# Task brief
The data below should be printed in full, exactly, and without any of its images.

# Data to examine
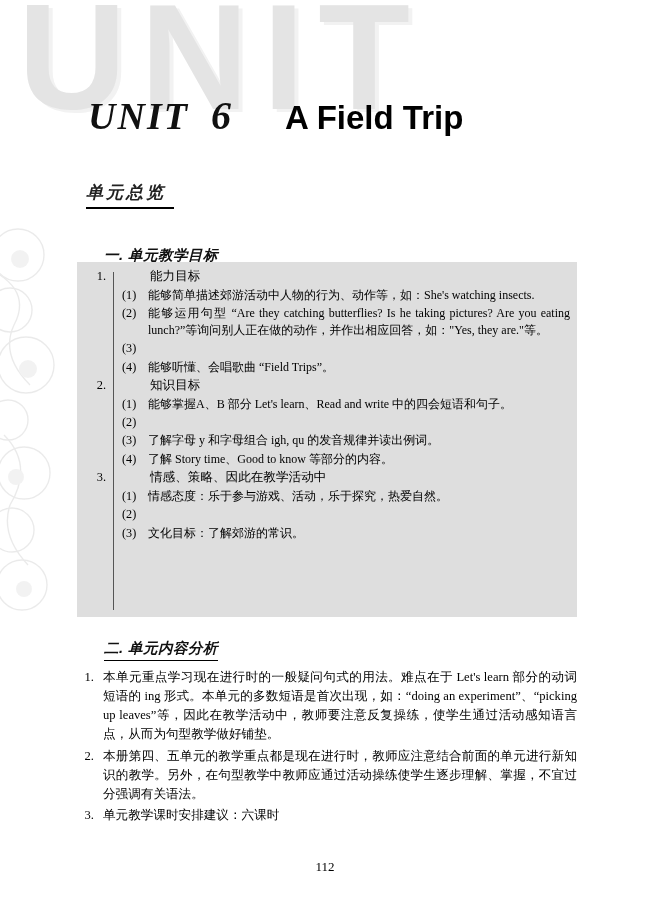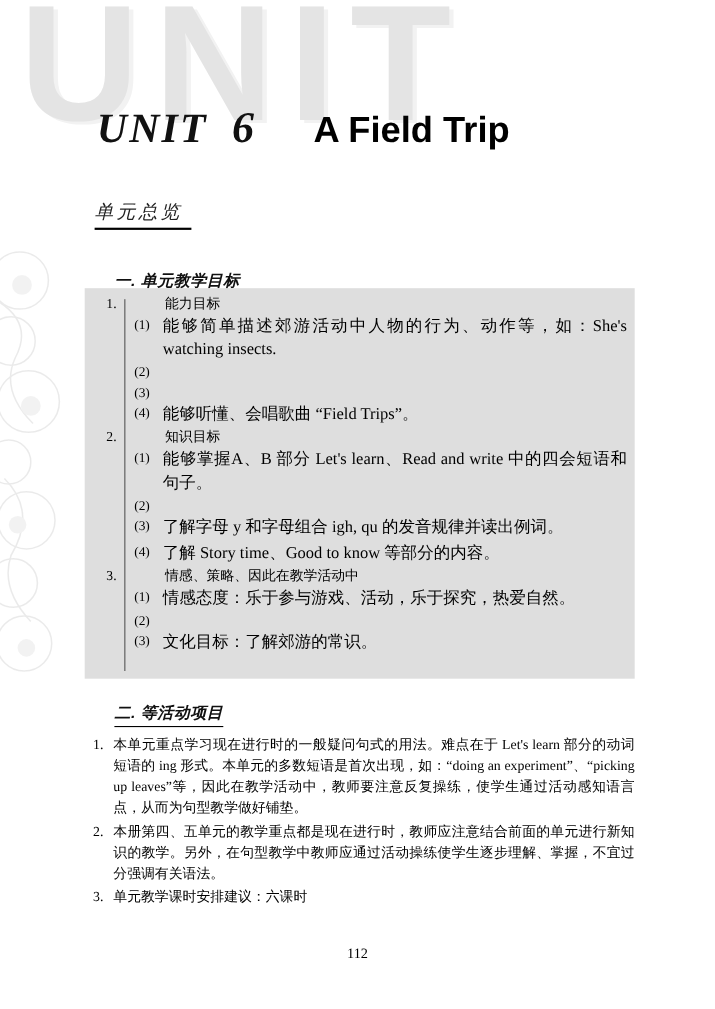--- a/index.html
+++ b/index.html
@@ -83,21 +83,21 @@
     margin-left: 54px;
     color: #000;
   }
 
   
   .overview-head {
     position: absolute;
     top: 181px;
     left: 86px;
     font-family: "Liberation Sans", sans-serif;
-    font-weight: normal;
+    font-weight: bold;
     font-style: italic;
     font-size: 17px;
     letter-spacing: 3px;
     color: #222;
   }
   .overview-underline {
     position: absolute;
     top: 207px;
     left: 86px;
     width: 88px;
@@ -193,21 +193,21 @@
     margin: 1px 0 1px 0;
     padding-left: 34px;
   }
   .lvl2 > .marker {
     width: 26px;
     flex: 0 0 26px;
     font-size: 12.2px;
   }
   .lvl2 > .body {
     flex: 1;
-    font-size: 15px;
+    font-size: 12px;
     text-align: justify;
   }
 
   
   .sec2 {
     position: absolute;
     top: 668px;
     left: 77px;
     width: 500px;
     font-size: 12.6px;
@@ -285,20 +285,21 @@
   <div class="lvl1">
     <span class="marker">1.</span>
     <span class="body">能力目标</span>
   </div>
   <div class="lvl2">
     <span class="marker">(1)</span>
     <span class="body">能够简单描述郊游活动中人物的行为、动作等，如：She's watching insects.</span>
   </div>
   <div class="lvl2">
     <span class="marker">(2)</span>
+    <span class="body">能够运用句型 “Are they catching butterflies? Is he taking pictures? Are you eating lunch?”等询问别人正在做的动作，并作出相应回答，如："Yes, they are."等。</span>
   </div>
   <div class="lvl2">
     <span class="marker">(3)</span>
   </div>
   <div class="lvl2">
     <span class="marker">(4)</span>
     <span class="body">能够听懂、会唱歌曲 “Field Trips”。</span>
   </div>
 
   <div class="lvl1">
@@ -331,21 +332,21 @@
   </div>
   <div class="lvl2">
     <span class="marker">(2)</span>
   </div>
   <div class="lvl2">
     <span class="marker">(3)</span>
     <span class="body">文化目标：了解郊游的常识。</span>
   </div>
 </div>
 
-<div class="sub-head sub-head-2">二. 等活动项目</div>
+<div class="sub-head sub-head-2">二. 单元内容分析</div>
 
 <div class="sec2">
   <div class="item">
     <span class="marker">1.</span>
     <span class="body">本单元重点学习现在进行时的一般疑问句式的用法。难点在于 Let's learn 部分的动词短语的 ing 形式。本单元的多数短语是首次出现，如：“doing an experiment”、“picking up leaves”等，因此在教学活动中，教师要注意反复操练，使学生通过活动感知语言点，从而为句型教学做好铺垫。</span>
   </div>
   <div class="item">
     <span class="marker">2.</span>
     <span class="body">本册第四、五单元的教学重点都是现在进行时，教师应注意结合前面的单元进行新知识的教学。另外，在句型教学中教师应通过活动操练使学生逐步理解、掌握，不宜过分强调有关语法。</span>
   </div>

# Solution for this exercise
--- a/index.html
+++ b/index.html
@@ -83,21 +83,21 @@
     margin-left: 54px;
     color: #000;
   }
 
   
   .overview-head {
     position: absolute;
     top: 181px;
     left: 86px;
     font-family: "Liberation Sans", sans-serif;
-    font-weight: normal;
+    font-weight: bold;
     font-style: italic;
     font-size: 17px;
     letter-spacing: 3px;
     color: #222;
   }
   .overview-underline {
     position: absolute;
     top: 207px;
     left: 86px;
     width: 88px;
@@ -193,21 +193,21 @@
     margin: 1px 0 1px 0;
     padding-left: 34px;
   }
   .lvl2 > .marker {
     width: 26px;
     flex: 0 0 26px;
     font-size: 12.2px;
   }
   .lvl2 > .body {
     flex: 1;
-    font-size: 15px;
+    font-size: 12px;
     text-align: justify;
   }
 
   
   .sec2 {
     position: absolute;
     top: 668px;
     left: 77px;
     width: 500px;
     font-size: 12.6px;
@@ -285,20 +285,21 @@
   <div class="lvl1">
     <span class="marker">1.</span>
     <span class="body">能力目标</span>
   </div>
   <div class="lvl2">
     <span class="marker">(1)</span>
     <span class="body">能够简单描述郊游活动中人物的行为、动作等，如：She's watching insects.</span>
   </div>
   <div class="lvl2">
     <span class="marker">(2)</span>
+    <span class="body">能够运用句型 “Are they catching butterflies? Is he taking pictures? Are you eating lunch?”等询问别人正在做的动作，并作出相应回答，如："Yes, they are."等。</span>
   </div>
   <div class="lvl2">
     <span class="marker">(3)</span>
   </div>
   <div class="lvl2">
     <span class="marker">(4)</span>
     <span class="body">能够听懂、会唱歌曲 “Field Trips”。</span>
   </div>
 
   <div class="lvl1">
@@ -331,21 +332,21 @@
   </div>
   <div class="lvl2">
     <span class="marker">(2)</span>
   </div>
   <div class="lvl2">
     <span class="marker">(3)</span>
     <span class="body">文化目标：了解郊游的常识。</span>
   </div>
 </div>
 
-<div class="sub-head sub-head-2">二. 等活动项目</div>
+<div class="sub-head sub-head-2">二. 单元内容分析</div>
 
 <div class="sec2">
   <div class="item">
     <span class="marker">1.</span>
     <span class="body">本单元重点学习现在进行时的一般疑问句式的用法。难点在于 Let's learn 部分的动词短语的 ing 形式。本单元的多数短语是首次出现，如：“doing an experiment”、“picking up leaves”等，因此在教学活动中，教师要注意反复操练，使学生通过活动感知语言点，从而为句型教学做好铺垫。</span>
   </div>
   <div class="item">
     <span class="marker">2.</span>
     <span class="body">本册第四、五单元的教学重点都是现在进行时，教师应注意结合前面的单元进行新知识的教学。另外，在句型教学中教师应通过活动操练使学生逐步理解、掌握，不宜过分强调有关语法。</span>
   </div>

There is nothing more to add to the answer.